Botulinum Toxin A as Treatment for Chronic Postsurgical Pain Following Lung Cancer Surgery

Botulinum Toxin A as Treatment for Chronic Postsurgical Pain Following Lung Cancer Surgery: a Randomized Controlled Pilot Trial

Chronic postsurgical pain following lung cancer surgery is common with and 20-60 % develop chronic pain which persists more than six months after surgery. Causes and health impact of this pain have been comprehensively studied. Current treatment consists of combination of pain medication, physiotherapy and psychological therapy.

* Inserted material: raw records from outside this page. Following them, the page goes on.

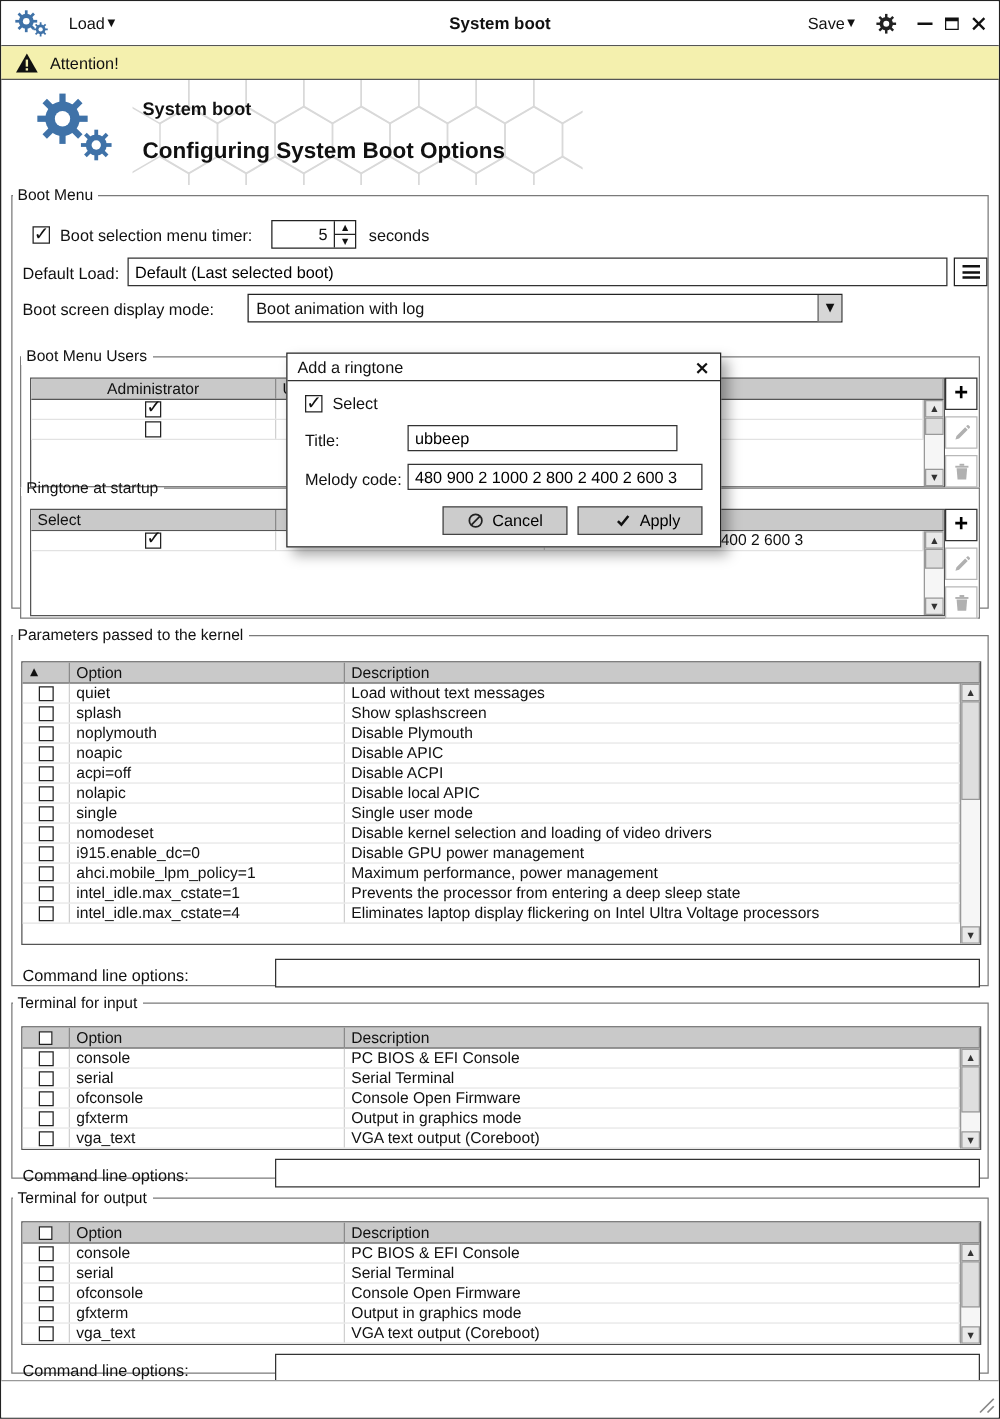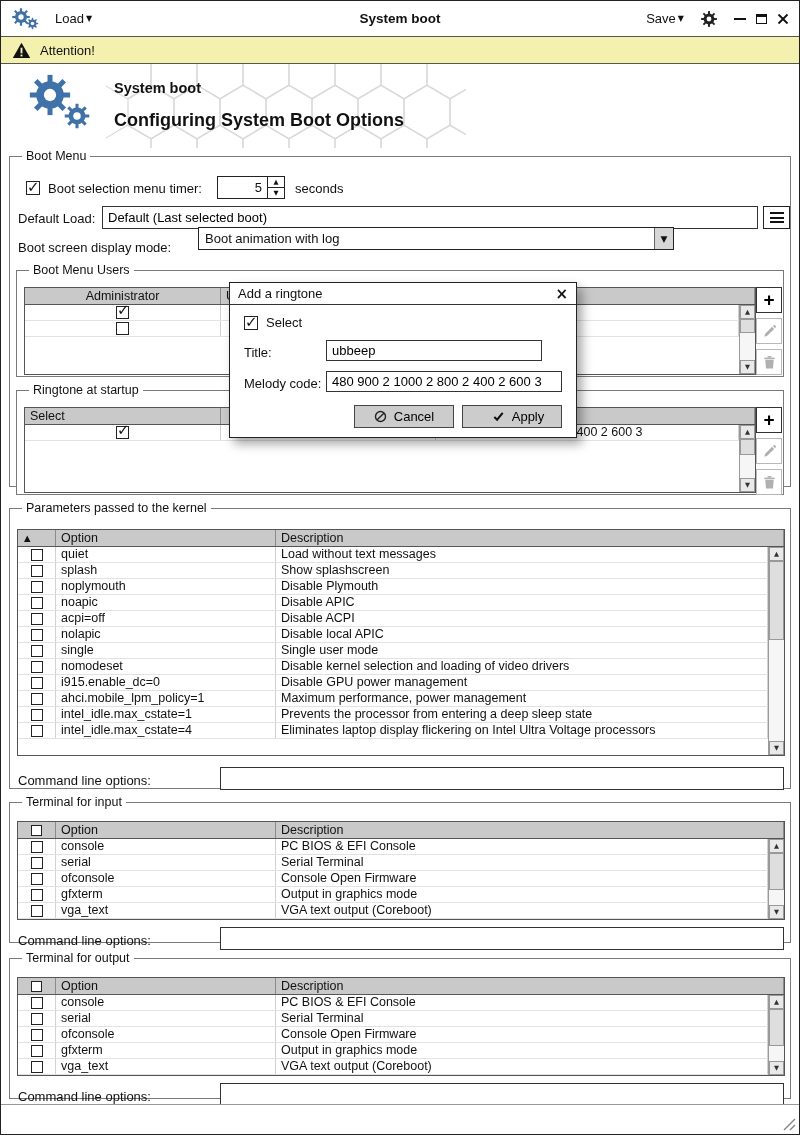--- a/index.html
+++ b/index.html
@@ -32,23 +32,23 @@
   .hexwrap { position: absolute; left: 105px; top: 0; width: 360px; height: 84px; }
   [data-name="hex-pattern"] polygon { fill: none; stroke: #d9d9d9; stroke-width: 1.2; }
   .biglogo { position: absolute; left: 26px; top: 8px; width: 84px; height: 70px; }
   .biglogo .g-big { position: absolute; left: 0; top: 0; }
   .biglogo .g-small { position: absolute; left: 36px; top: 30px; }
   .ph-title { position: absolute; left: 113px; top: 16px; font-weight: bold; font-size: 14.5px; }
   .ph-sub { position: absolute; left: 113px; top: 46px; font-weight: bold; font-size: 18px; }
 
   
   fieldset { position: absolute; border: 1px solid #7a7a7a; background: #fff; }
-  legend { margin-left: 12px; padding: 0 4px; font-size: 12.5px; }
+  legend { margin-left: 0; padding: 0 4px; font-size: 12.5px; }
   #fs-bootmenu { top: 148px; left: 8px; right: 8px; height: 338px; }
-  #fs-users    { top: 100px; left: 6px; right: 6px; height: 114px; }
+  #fs-users    { top: 115px; left: 6px; right: 6px; height: 114px; }
   #fs-ringtone { top: 220px; left: 6px; right: 6px; height: 112px; }
   #fs-kernel   { top: 500px; left: 8px; right: 8px; height: 288px; }
   #fs-termin   { top: 794px; left: 8px; right: 8px; height: 148px; }
   #fs-termout  { top: 950px; left: 8px; right: 8px; height: 148px; }
 
   .lbl { position: absolute; white-space: nowrap; }
   .txt { position: absolute; border: 1px solid #333; height: 23px; font: inherit; padding: 0 5px; background: #fff; }
 
   
   .cb { width: 14px; height: 14px; border: 1.6px solid #222; background: #fff; display: inline-block; position: relative; flex: none; }
@@ -253,21 +253,21 @@
 
     <span class="lbl" style="left:8px; top:48px;" data-name="default-load-label">Default Load:</span>
     <input class="txt" style="left: 92px; top: 43px; width: 656px;" data-name="default-load-input" value="Default (Last selected boot)">
     <span class="burger-btn" style="left:753px; top:43px;" data-name="default-load-menu-button">
         <i></i>
         <i></i>
         <i></i>
       </span>
 
     <span class="lbl" style="left:8px; top:77px;" data-name="display-mode-label">Boot screen display mode:</span>
-    <div class="combo" style="left:188px; top:64px; width:476px;" data-name="display-mode-select">
+    <div class="combo" style="left:188px; top:72px; width:476px;" data-name="display-mode-select">
       <span class="combo-val" data-name="display-mode-value">Boot animation with log</span>
       <span class="combo-btn glyph" data-name="chevron-down-icon">▼</span>
     </div>
 
     <fieldset id="fs-users" data-name="section-boot-menu-users">
       <legend data-name="users-legend">Boot Menu Users</legend>
       <div class="tbl" style="left:7px; top:10px; width:732px; height:88px;" data-name="users-table">
         <div class="hrow">
           <div class="hcell u-admin" data-name="column-header-administrator">Administrator</div>
           <div class="hcell u-user" data-name="column-header-user">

Botulinum Toxin A (BTX-A) has shown promising effects in a variety of chronic postsurgical pain syndromes. The use of BTX-A in lung cancer patients has only been presented in few case reports. No randomized controlled trials (RCT) have been executed to date.

Study objectives:

Determine recruitment potential among cured lung cancer patients with chronic postsurgical pain for an RCT and if the method of BTX-A administration is feasible and acceptable. Further more, this study will contribute to the stage testing of the hypothesis that chronic pain following thoracic surgery can be treated with BTX-A.

Methods:

Recruitment of test subjects:

Participiants are recruited among former lung cancer patients with chronic postsurgical pain, who have undergone radical treatment for lung cancer at the Department of Cardiothoracic Surgery, Aalborg University Hospital. Potential test subjects are invited by mail / e-mail.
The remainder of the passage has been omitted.